On her stay in Hunza the author remembers the deputations from villages who brought presents in honour of the forthcoming marriage of Princess Durri Shahwar to the Prince of Yasin. The Mir invited the author to sit next to him. The gifts included coffee-pots, sheep, ponies, hats, plates, rolls of materials, teapots, goats, rifles, tiny bags of gold-dust from the river, and hundreds of rupee notes which were counted by one of the retainers helped by the Crown Prince, while Ayash Khan, Court Scribe, worked very hard entering it all in a large red book. Mons says further in the book that there is a refreshing absence of superstition in Hunza, which I do believe is a doubtful claim. Mons says that Gilgit Scouts was enlisted in 1913 to replace the inadequate and half-trained fighting levies that existed up to that time.
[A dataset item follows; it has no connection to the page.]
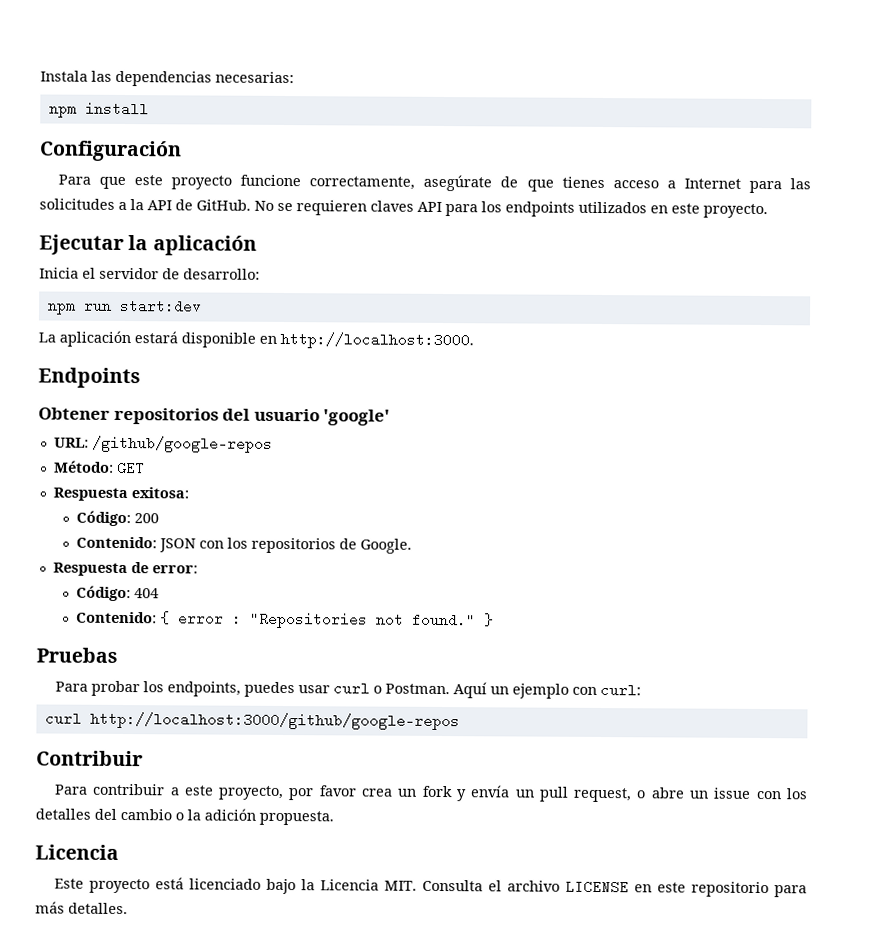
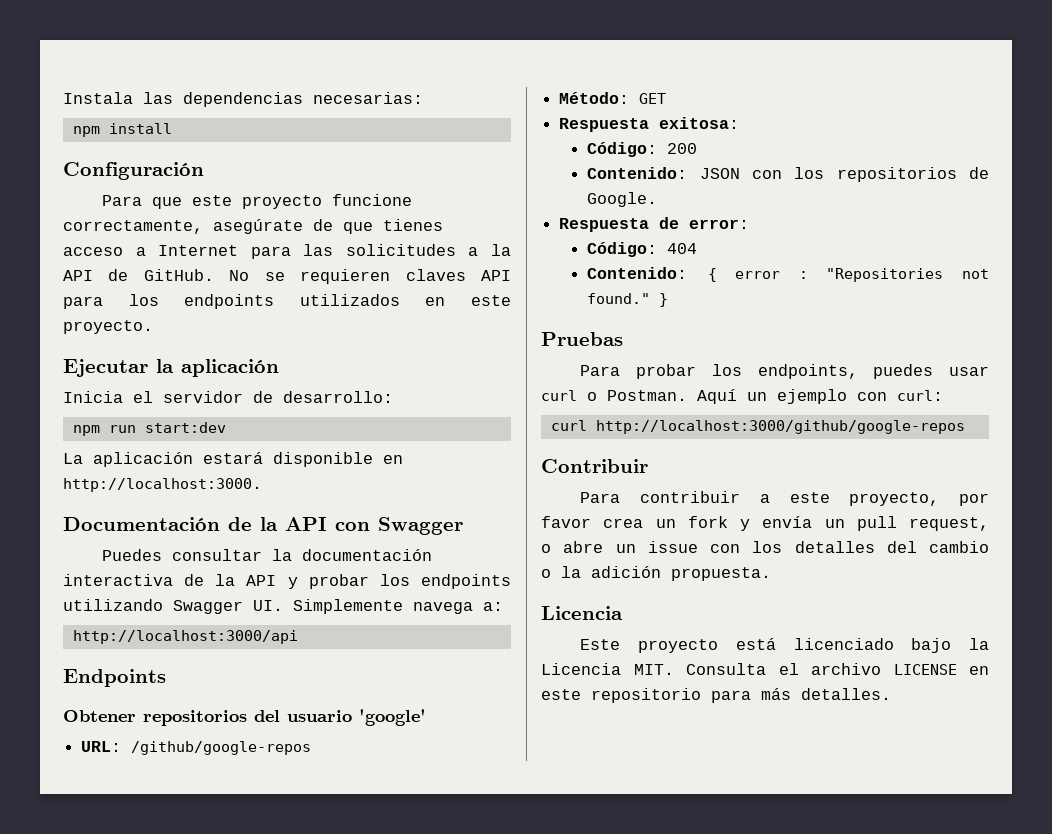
+ Documentación de la API con Swagger
+ Puedes consultar la documentación interactiva de la API y probar los endpoints utilizando Swagger UI. Simplemente navega a:
+ http://localhost:3000/api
The new plan was suggested to the Mir of Hunza Muhammad Nazim Khan by Major Macpherson, the Political Agent back then. This was formally sanctioned by the Government of India.

At the farewell party for the guests many presents were exchanged between the guests and the hosts. The couple set out at dawn to ride the easy four-mile stage to Sikanderabad to meet the jeep. The jeep was not there. It arrived after three and a half hours. The couple reached Gilgit agency house. There they met another guest- an American the advance guard of a team who were contemplating a Cinerama film of Hunza, to be entitled In Search of Paradise. The book ends with the grand reception and dinner given by United States Military Assistance Advisory Group to the traveling couple at the Officers’ Mess at Chaklala.